元34才独身営業マンの転生日記 〜もらい物のチートスキルと鍛え抜いた処世術が大いに役立ちそうです〜

ちゃぶ台

文字の大きさ
上 下
18 / 75
第1章 幼少期編

第18話 旧友の面影

しおりを挟む
 ジルに遅れて小屋から出てきた3人も、外の変わり果てた様子に驚きを隠せずにいた。

「シエナ……何をしたのか話してみなさい」

 アルマさんがシエナに歩み寄った。シエナはビクッと肩を震わせたが、やがておどおどとした口調で言葉を紡ぎ出した。

「あのね……シリウスのピカってなる魔法がね……すっごくてね、それでシエナもやってみたくって……でも失敗しちゃったの……」

「えっと……アルマさん、本当にすみませんでした。僕が下手に教えたもんだから……」

「まぁ二人とも怪我がなくてよかったわ」

「だが、俺の手入れした庭をこんなにしちまったわけだし、二人には罰を受けてもらわなきゃなぁ」

 罰と聞いてシエナの肩がまたビクリと震えた。
死ぬほどのバツではないだろうし、ここは俺が一人で受けよう。

「あの…罰はどうか僕一人に……」

「罰として、二人で庭の片付け。
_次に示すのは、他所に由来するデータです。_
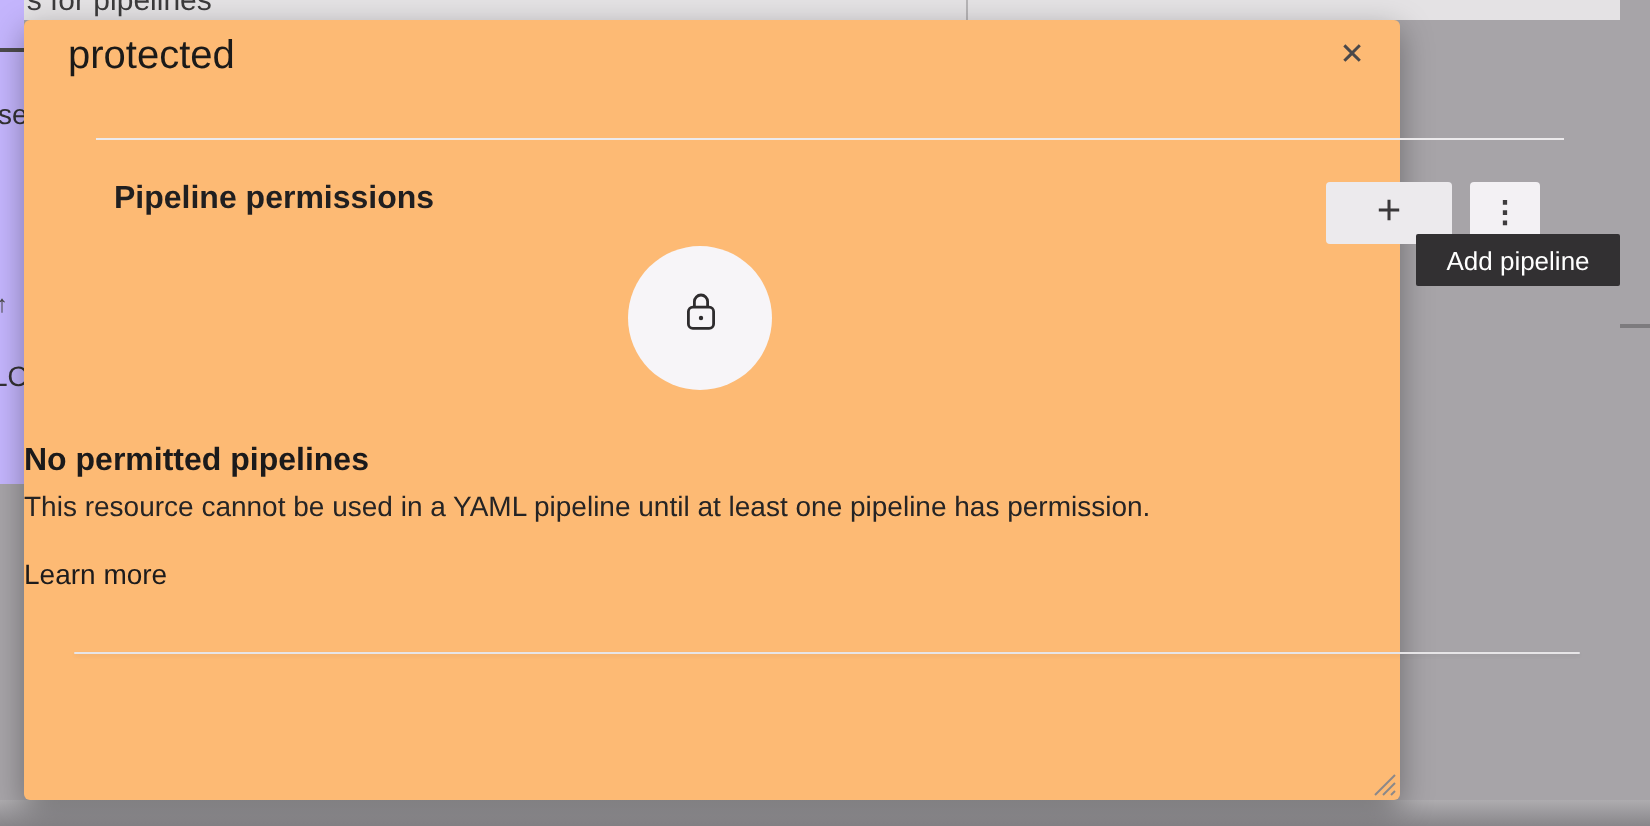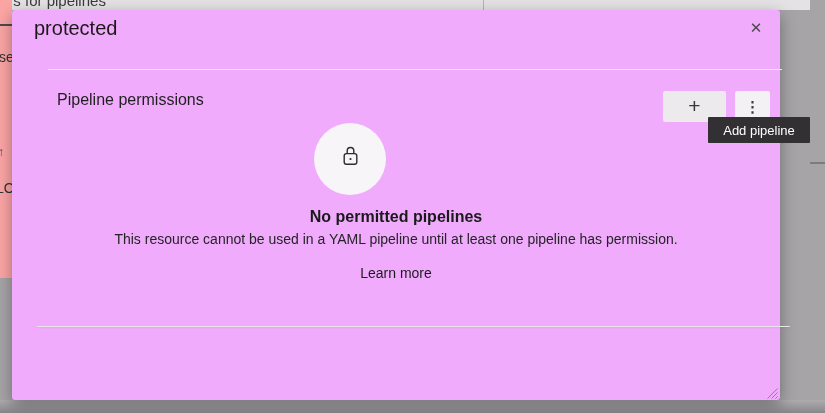--- a/index.html
+++ b/index.html
@@ -23,7 +23,7 @@
   .lfrag-3 { left:-4px; top:180px; }
 
   
-  .dialog { position:absolute; left:12px; top:10px; width:768px; height:390px; background:#f0abfc;
+  .dialog { position:absolute; left:12px; top:10px; width:688px; height:390px; background:#fdba74;
             border-radius:3px; box-shadow:0 5px 16px rgba(0,0,0,0.35); }
   .dialog-title { position:absolute; left:22px; top:7px; font-size:20px; font-weight:400; color:#1b1a19; }
   .close-btn { position:absolute; right:13px; top:6px; width:22px; height:22px; display:flex;

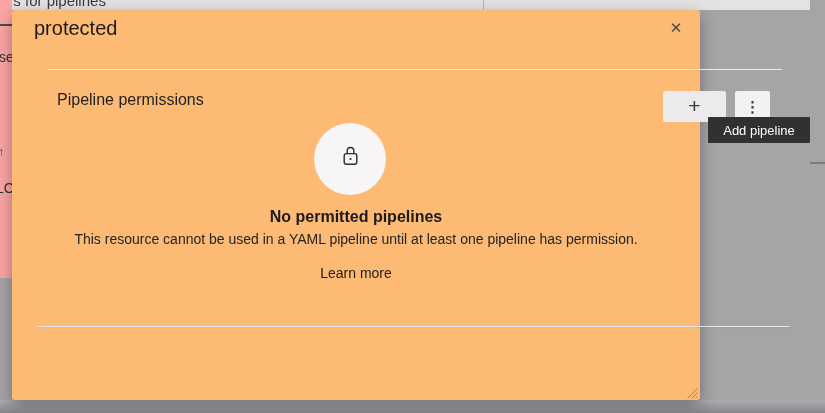--- a/index.html
+++ b/index.html
@@ -15,7 +15,7 @@
   .top-strip { position:absolute; left:0; top:0; width:810px; height:10px; background:#e4e2e4; overflow:hidden; }
   .top-frag { position:absolute; left:0; top:-8px; font-size:15px; color:#3c3b3c; white-space:nowrap; }
   .top-vline { position:absolute; left:483px; top:0; width:1px; height:10px; background:#b6b4b6; }
-  .left-strip { position:absolute; left:0; top:0; width:12px; height:278px; background:#fca5a5; overflow:hidden; }
+  .left-strip { position:absolute; left:0; top:0; width:12px; height:242px; background:#c4b5fd; overflow:hidden; }
   .left-line { position:absolute; left:0; top:24px; width:12px; height:2px; background:#4c4b4c; }
   .lfrag { position:absolute; font-size:14px; color:#333233; white-space:nowrap; }
   .lfrag-1 { left:-1px; top:49px; }

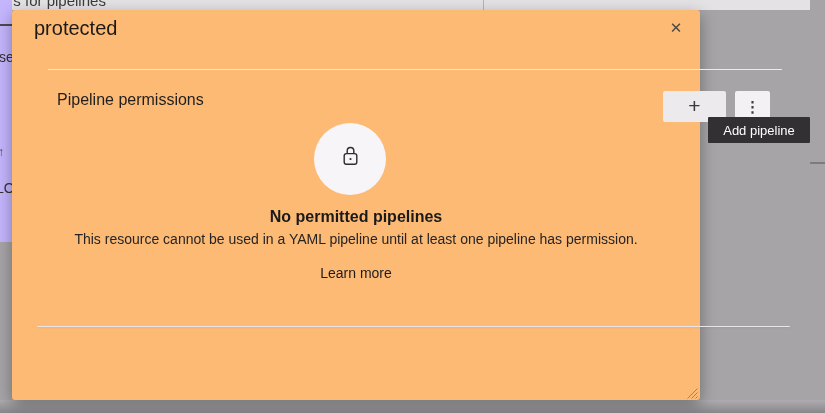--- a/index.html
+++ b/index.html
@@ -31,7 +31,7 @@
   .close-btn span { font-size:15px; color:#4a484a; line-height:1; }
   .divider-top { position:absolute; left:36px; top:59px; width:734px; height:1px; background:#eceaec; }
 
-  .section-heading { position:absolute; left:45px; top:81px; font-size:16px; font-weight:400; color:#201f20; }
+  .section-heading { position:absolute; left:45px; top:81px; font-size:16px; font-weight:700; color:#201f20; }
 
   .add-btn { position:absolute; left:651px; top:81px; width:63px; height:31px; background:#eceaed;
              border:none; border-radius:2px; display:flex; align-items:center; justify-content:center; cursor:pointer; }

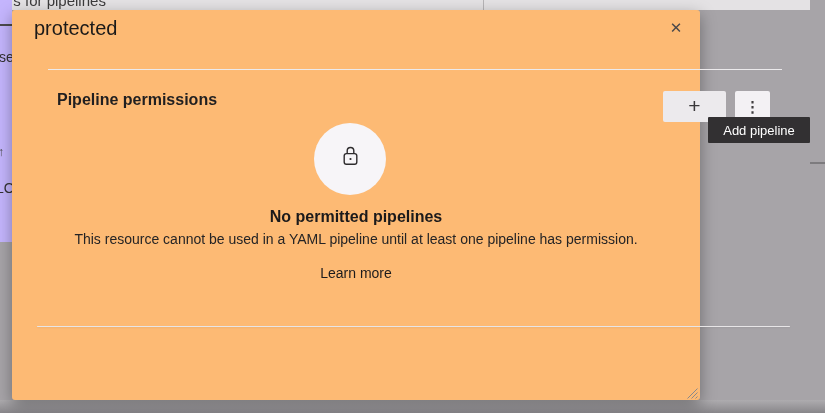--- a/index.html
+++ b/index.html
@@ -48,7 +48,7 @@
                  background:#f7f5f8; display:flex; align-items:center; justify-content:center; }
   .lock-circle svg { display:block; margin-top:-6px; }
 
-  .empty-state { position:absolute; left:0; top:199px; width:100%; text-align:center; }
+  .empty-state { position:absolute; left:0; top:213px; width:100%; }
   .es-title { font-size:16px; font-weight:700; color:#1b1a1b; line-height:16px; margin-bottom:6px; }
   .es-line { font-size:14px; line-height:17.5px; color:#252425; }
   .es-link { font-size:14px; line-height:17.5px; color:#1c1b1c; cursor:pointer; display:inline-block;margin-top:16px; }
それからついでに草むしり、今回はそのくらいにしといてやる」
 
 あれ?思ったより罰が軽い……まぁそれで許してくれるんだったらラッキーだ。

「はい!じゃぁシエナちゃんさっそく片付けに取りかかろう」

「うん!」

 そして俺達は二人そろって木々の残がいを集めはじめた。


◇◆◇◆◇

「ジル、貴方も思い出したんじゃないの?カノープスから魔法を教わって……」

「さぁ、なんの話だか……じゃ、俺達は中に戻るとするか」

 ジルはそういうと足早に小屋の中へと戻っていった。

「ウフフ……あの人も昔、カノープスから魔法を教わって派手に失敗したことがあるのよ?そのときはこんなものじゃなくて、まるで隕石でも落ちたような大きなクレーターが出来たと言ってたわ…」

「そ、それはそれは……」

 アルフレドとララはあまりにスケールの大きな話に言葉を失っていた。

◇◆◇◆◇

 俺達が木々の片付けと広大な庭(山頂)の草むしりを終えた頃にはすっかり夕方になっていた。

「あれ……?ここは空模様が変わるんだ」

「え?シリウスなにか言った?」

「ううん、なんでもないよ!これで罰もちゃんと受けたし、僕たちも小屋の中に戻ろうか?」

「うん!」

 すっかり俺に懐いたシエナは元気よく俺に飛びつくと、腕を組んだような形で一緒に小屋まで向かった。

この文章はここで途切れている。